- Exercise requirements: Please work out how many lines in the material contain "Instructions" and give only that figure.

- Supplied information:
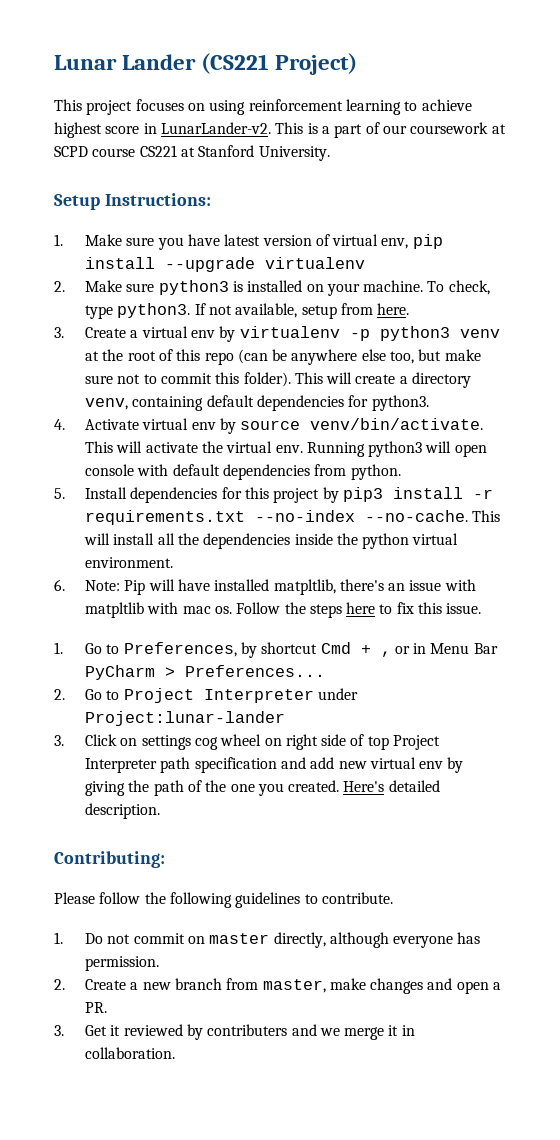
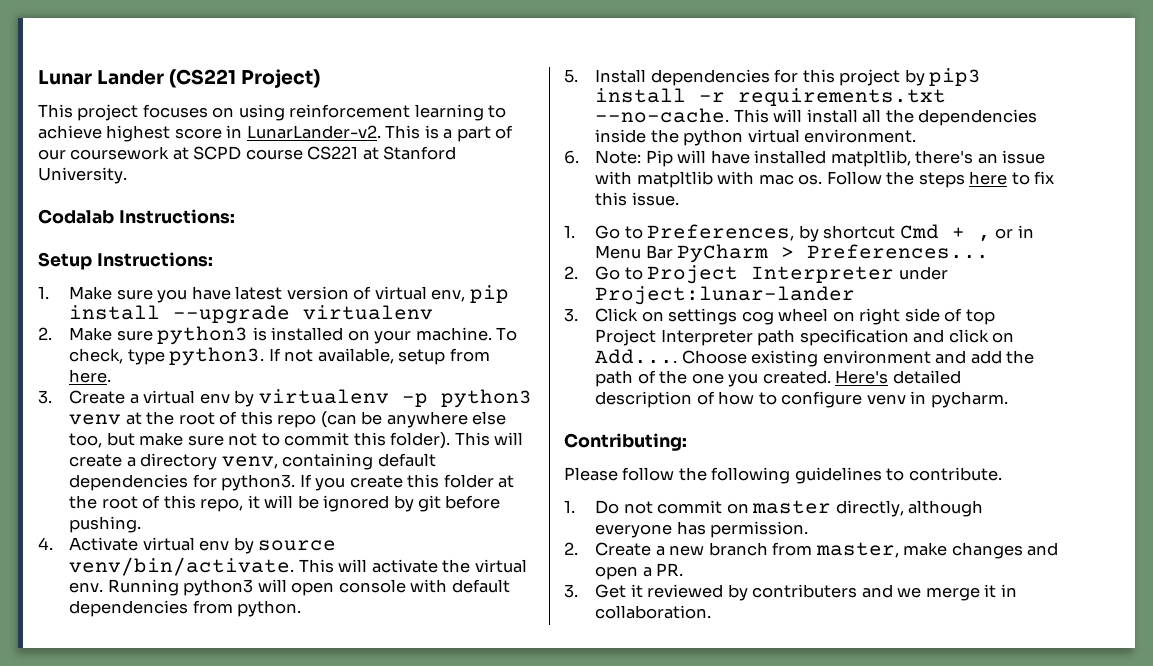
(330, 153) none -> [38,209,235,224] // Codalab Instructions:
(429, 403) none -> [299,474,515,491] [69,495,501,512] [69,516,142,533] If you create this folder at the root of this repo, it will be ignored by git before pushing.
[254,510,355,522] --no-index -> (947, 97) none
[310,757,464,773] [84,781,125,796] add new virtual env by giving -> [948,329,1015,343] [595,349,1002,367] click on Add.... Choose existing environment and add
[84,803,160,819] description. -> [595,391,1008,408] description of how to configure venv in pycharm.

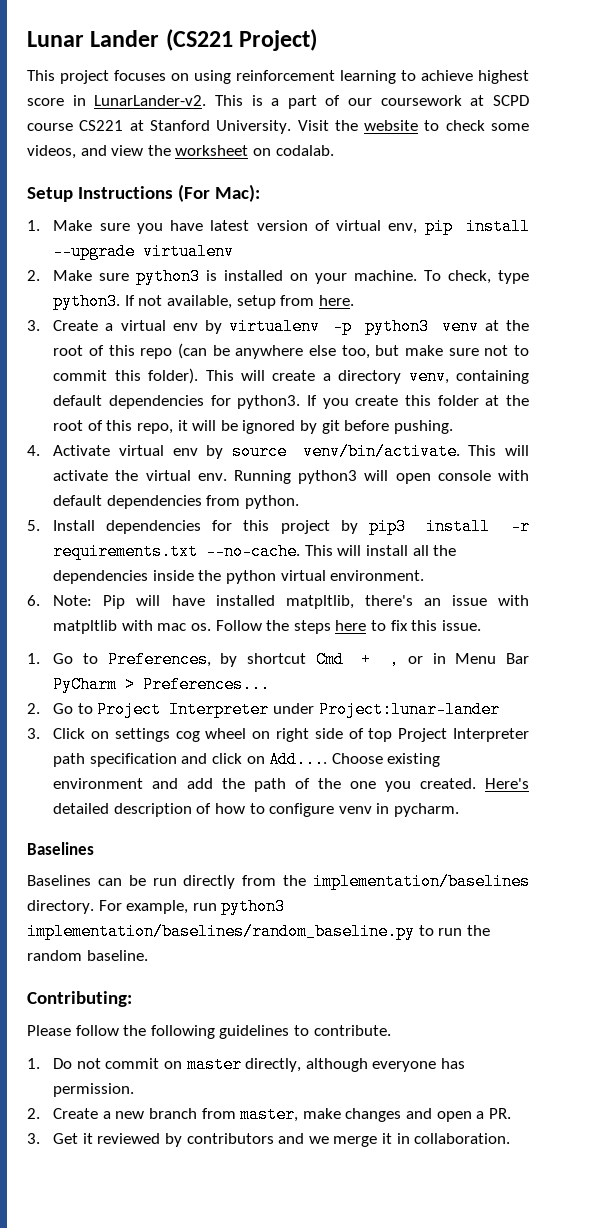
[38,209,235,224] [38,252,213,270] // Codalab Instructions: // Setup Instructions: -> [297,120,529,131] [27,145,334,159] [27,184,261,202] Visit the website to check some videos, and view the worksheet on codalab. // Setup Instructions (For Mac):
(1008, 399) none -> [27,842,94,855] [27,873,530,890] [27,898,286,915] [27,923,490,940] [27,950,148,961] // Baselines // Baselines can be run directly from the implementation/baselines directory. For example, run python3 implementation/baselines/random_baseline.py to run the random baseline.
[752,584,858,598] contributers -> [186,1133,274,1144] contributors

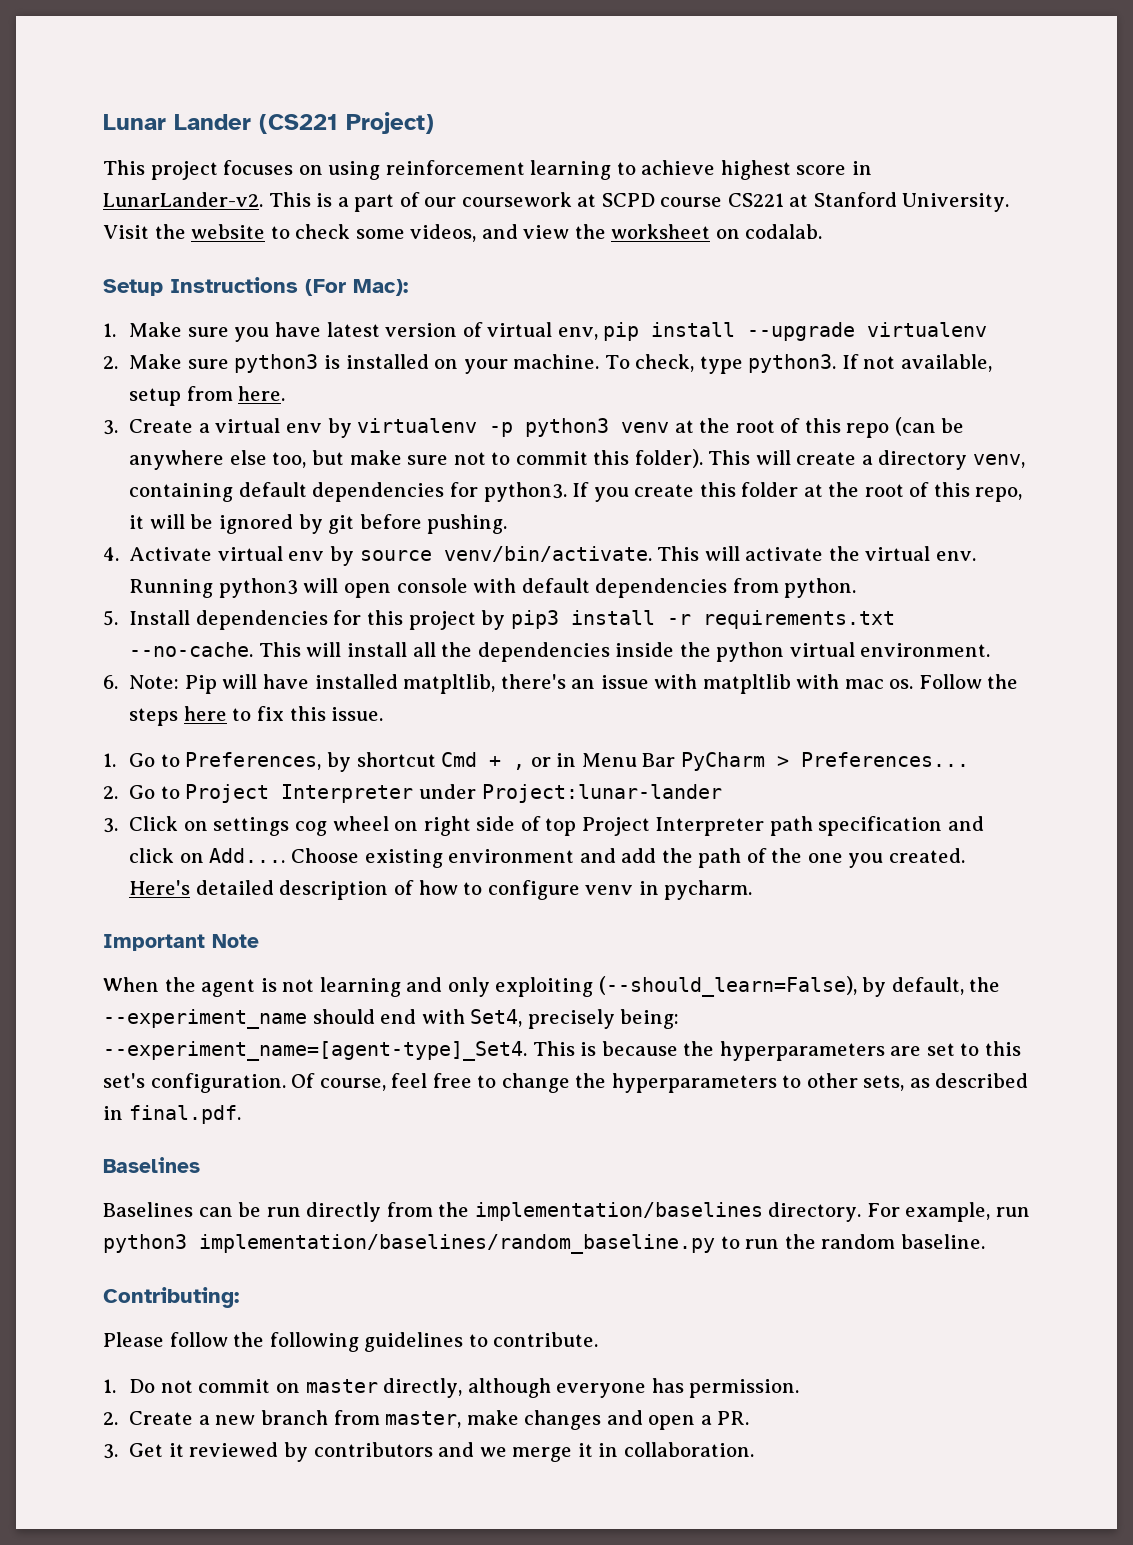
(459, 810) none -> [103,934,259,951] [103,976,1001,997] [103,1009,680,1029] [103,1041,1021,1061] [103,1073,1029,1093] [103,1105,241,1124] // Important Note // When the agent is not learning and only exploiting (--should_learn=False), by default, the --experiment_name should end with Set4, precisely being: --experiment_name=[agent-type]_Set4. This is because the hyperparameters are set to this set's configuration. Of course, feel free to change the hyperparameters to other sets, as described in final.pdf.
---
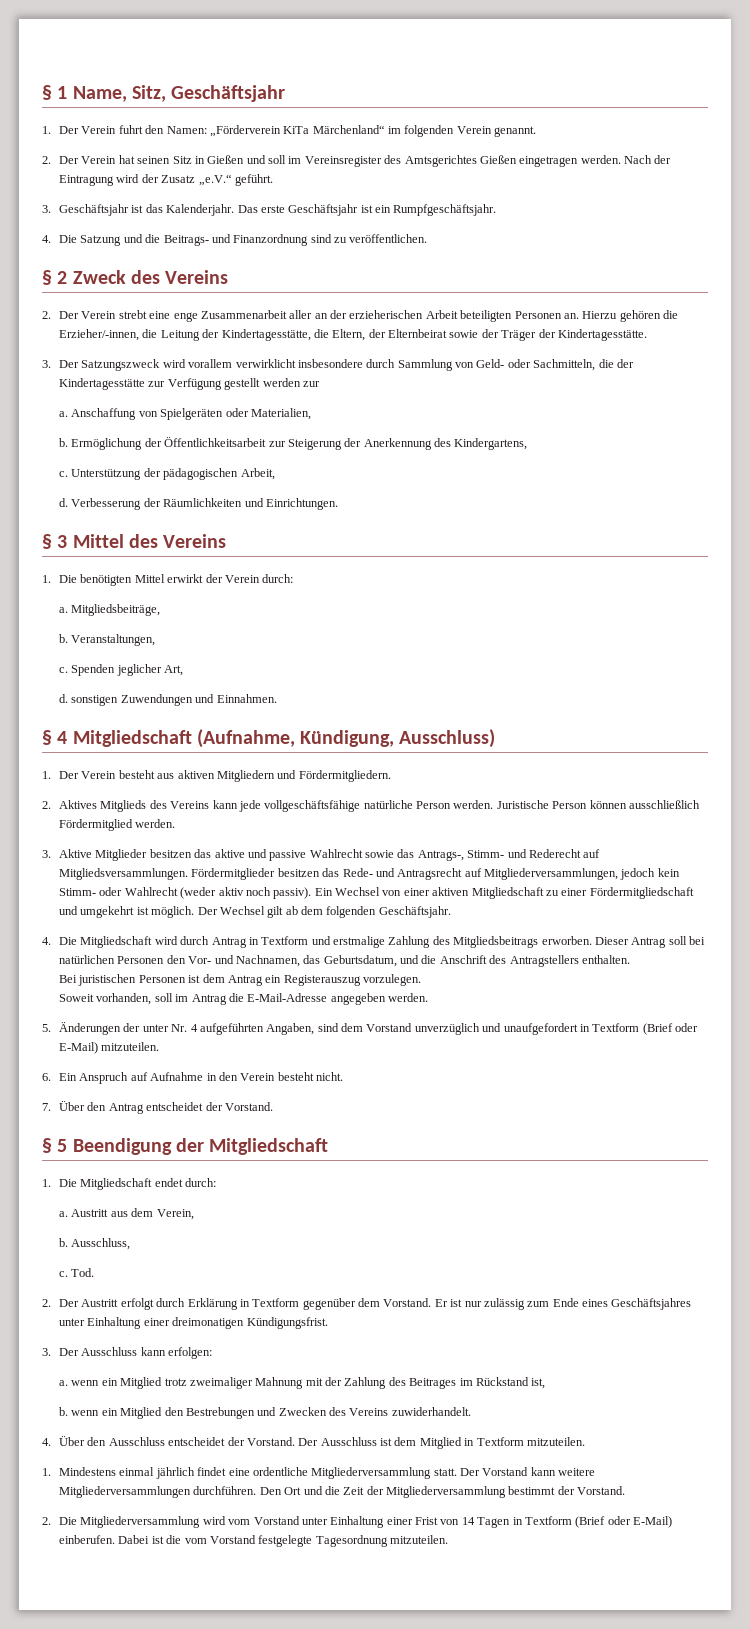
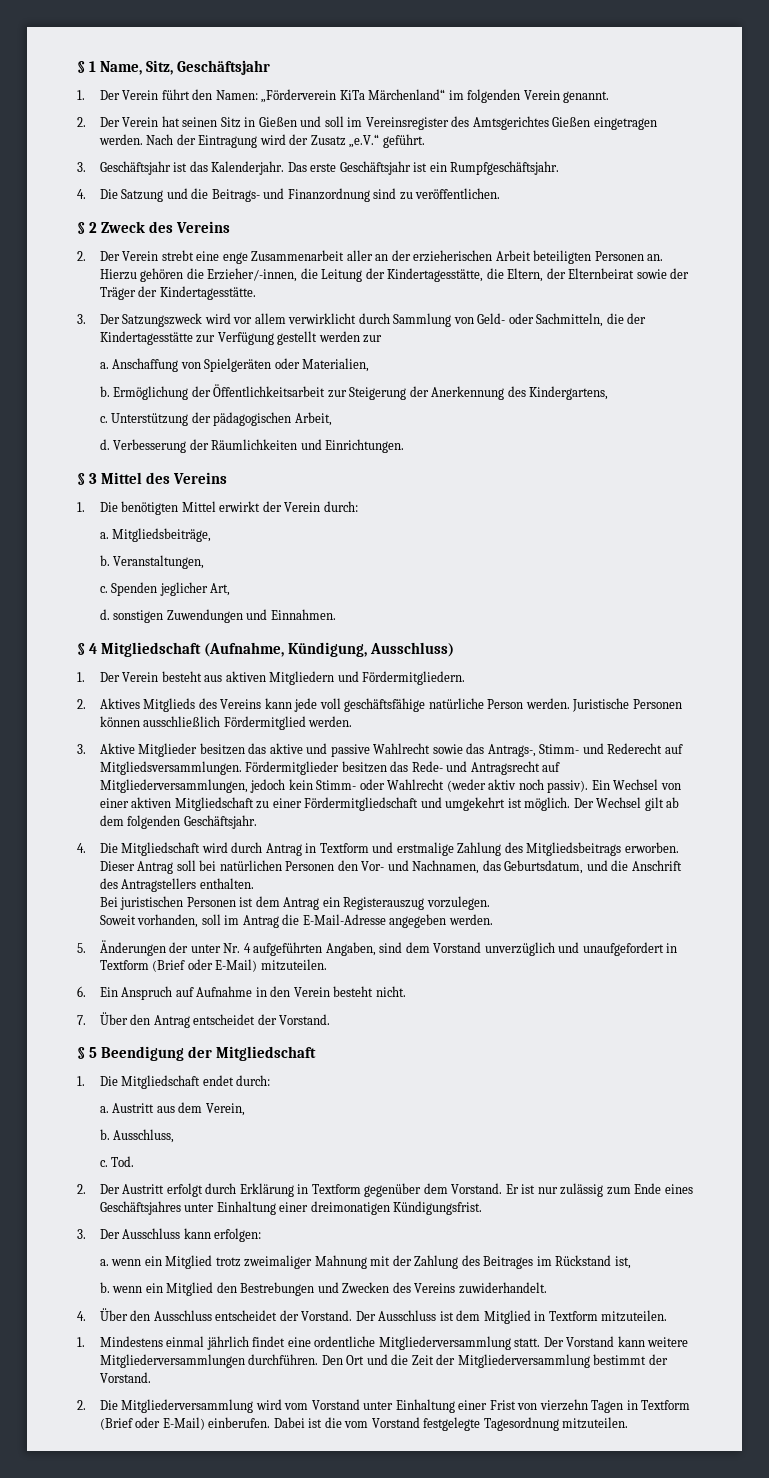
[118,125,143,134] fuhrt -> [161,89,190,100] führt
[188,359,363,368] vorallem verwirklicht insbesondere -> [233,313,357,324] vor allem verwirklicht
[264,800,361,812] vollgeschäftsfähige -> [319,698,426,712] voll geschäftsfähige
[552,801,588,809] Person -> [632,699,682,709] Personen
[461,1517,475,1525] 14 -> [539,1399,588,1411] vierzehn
---
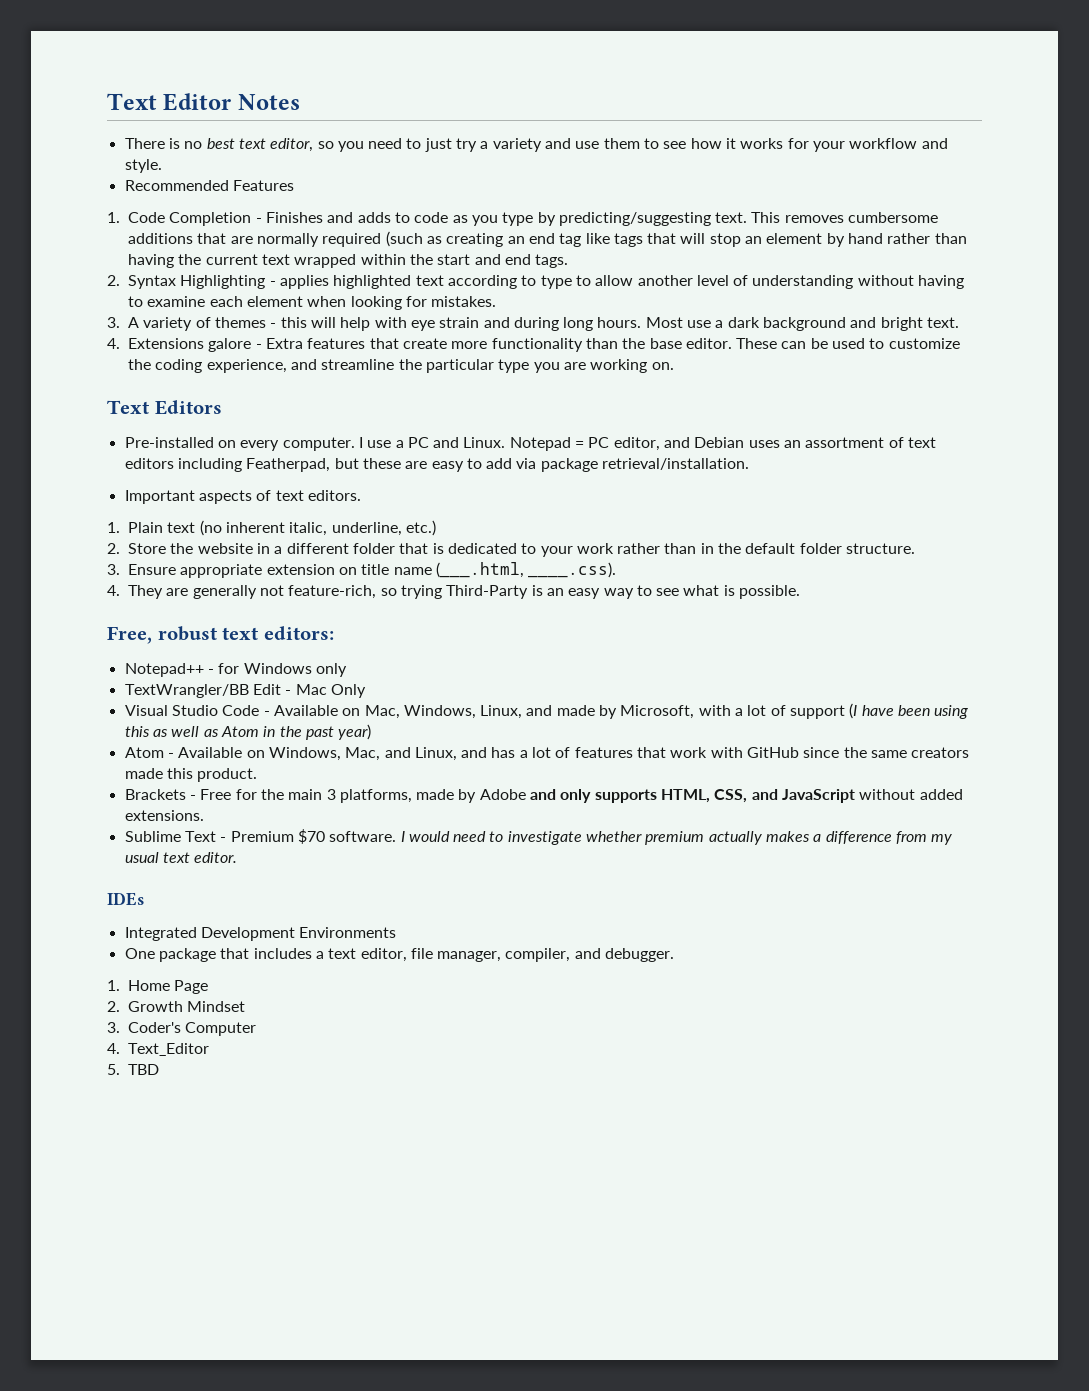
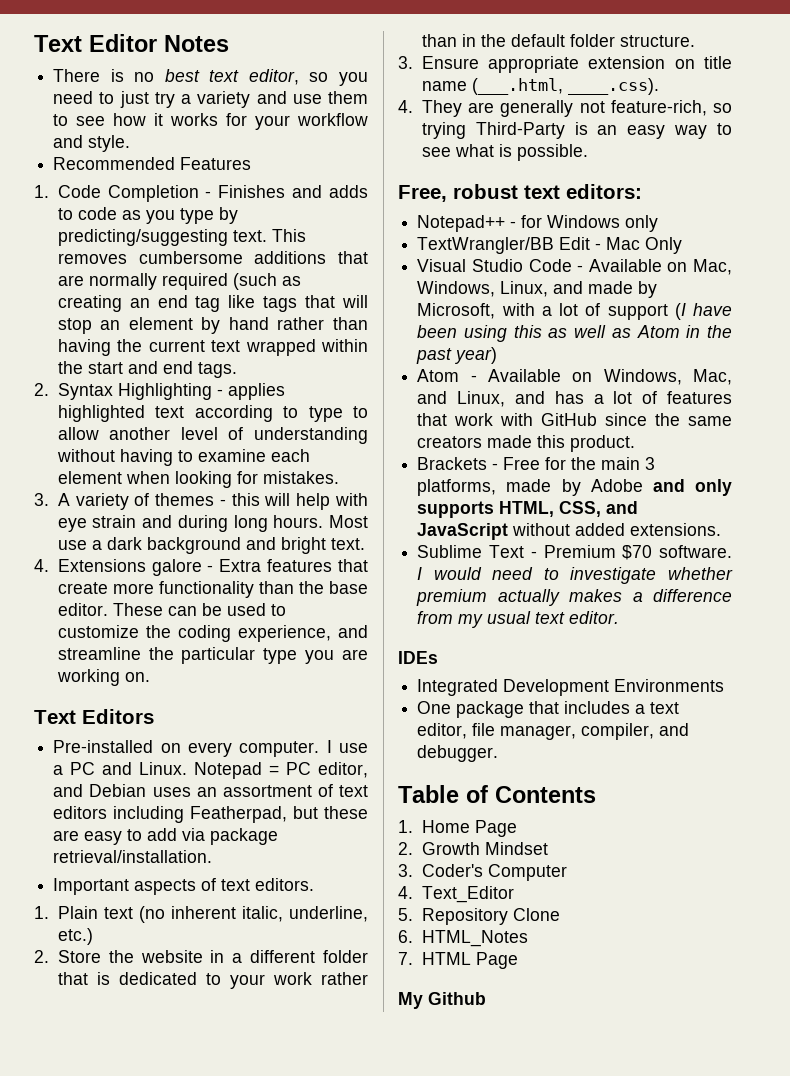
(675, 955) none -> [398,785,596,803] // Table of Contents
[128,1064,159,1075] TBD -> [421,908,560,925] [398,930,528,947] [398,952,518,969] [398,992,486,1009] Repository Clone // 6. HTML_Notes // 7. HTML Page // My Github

- Problem solution: 2